Information shown ▸
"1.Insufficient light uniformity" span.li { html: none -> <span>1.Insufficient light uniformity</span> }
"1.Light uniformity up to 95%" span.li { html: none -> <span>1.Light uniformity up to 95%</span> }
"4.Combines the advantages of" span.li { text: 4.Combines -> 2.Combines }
--
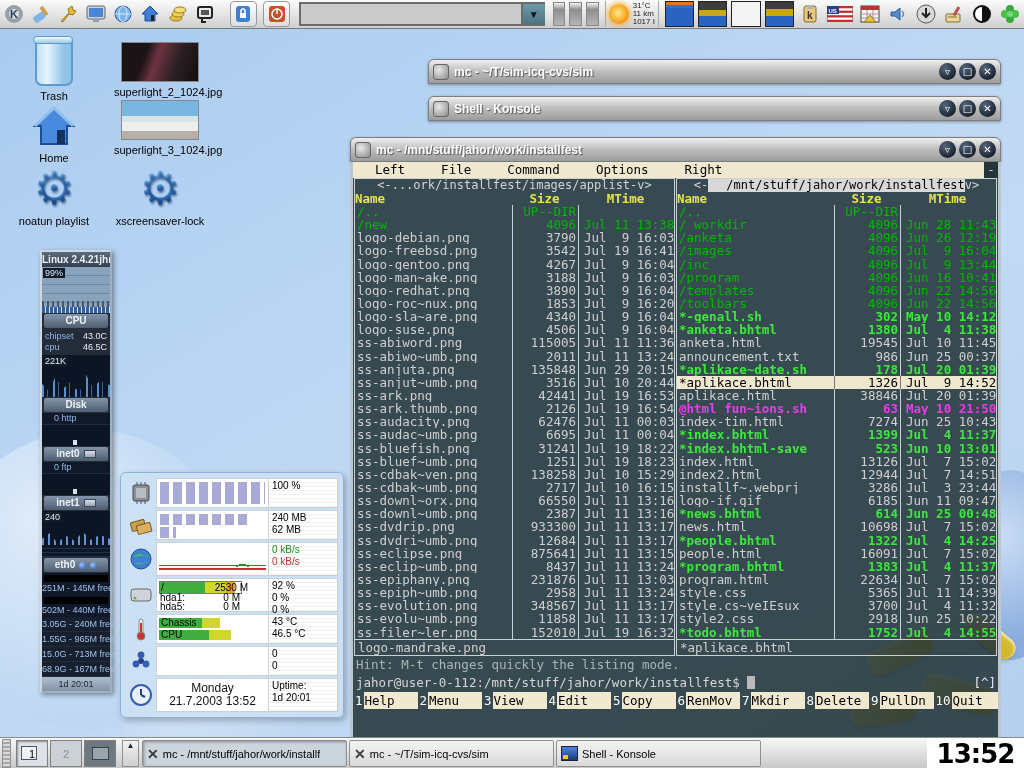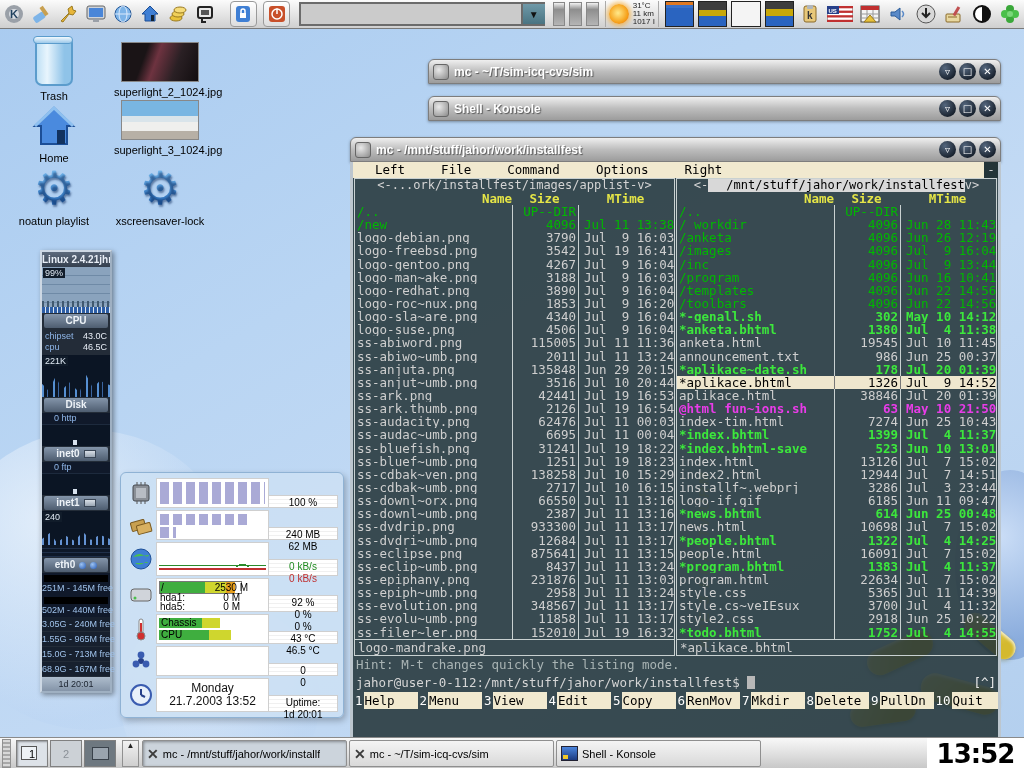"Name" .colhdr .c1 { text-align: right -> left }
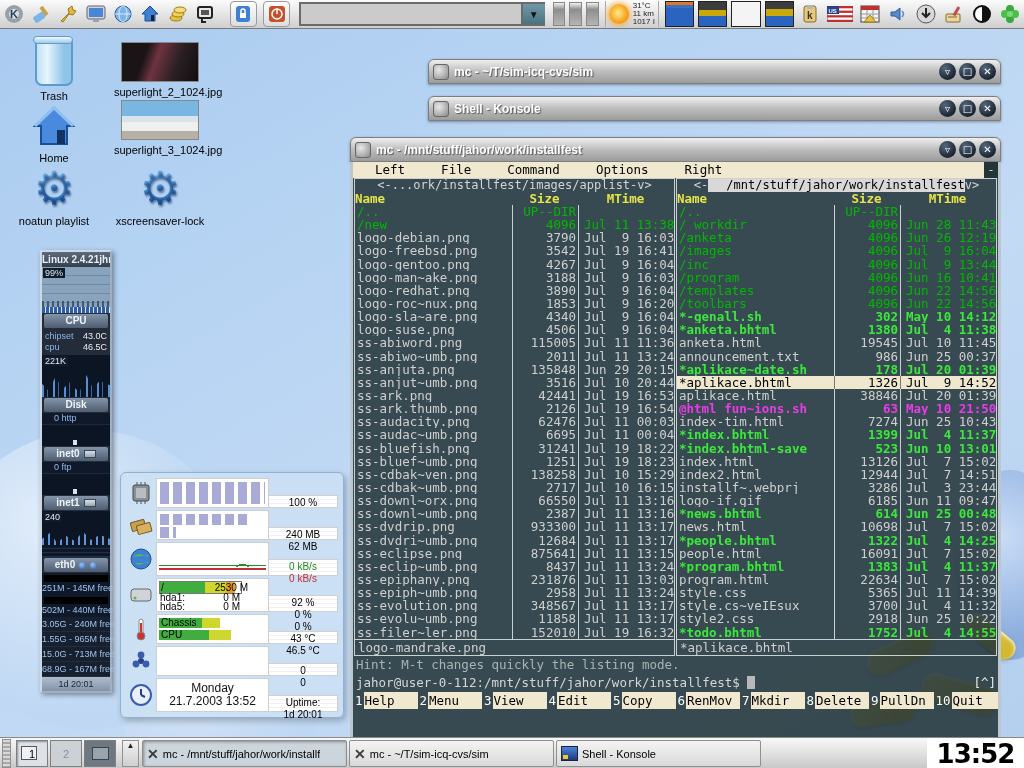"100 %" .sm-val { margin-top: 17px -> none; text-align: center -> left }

Assigned task ▸
Everything above from the line containing "none -> <span>1.Insufficient" through the line containing "text: 4.Combines ->" must be copied exactly. Nothing outside that range belongs in the answer.

Worked solution ▸
"1.Insufficient light uniformity" span.li { html: none -> <span>1.Insufficient light uniformity</span> }
"1.Light uniformity up to 95%" span.li { html: none -> <span>1.Light uniformity up to 95%</span> }
"4.Combines the advantages of" span.li { text: 4.Combines -> 2.Combines }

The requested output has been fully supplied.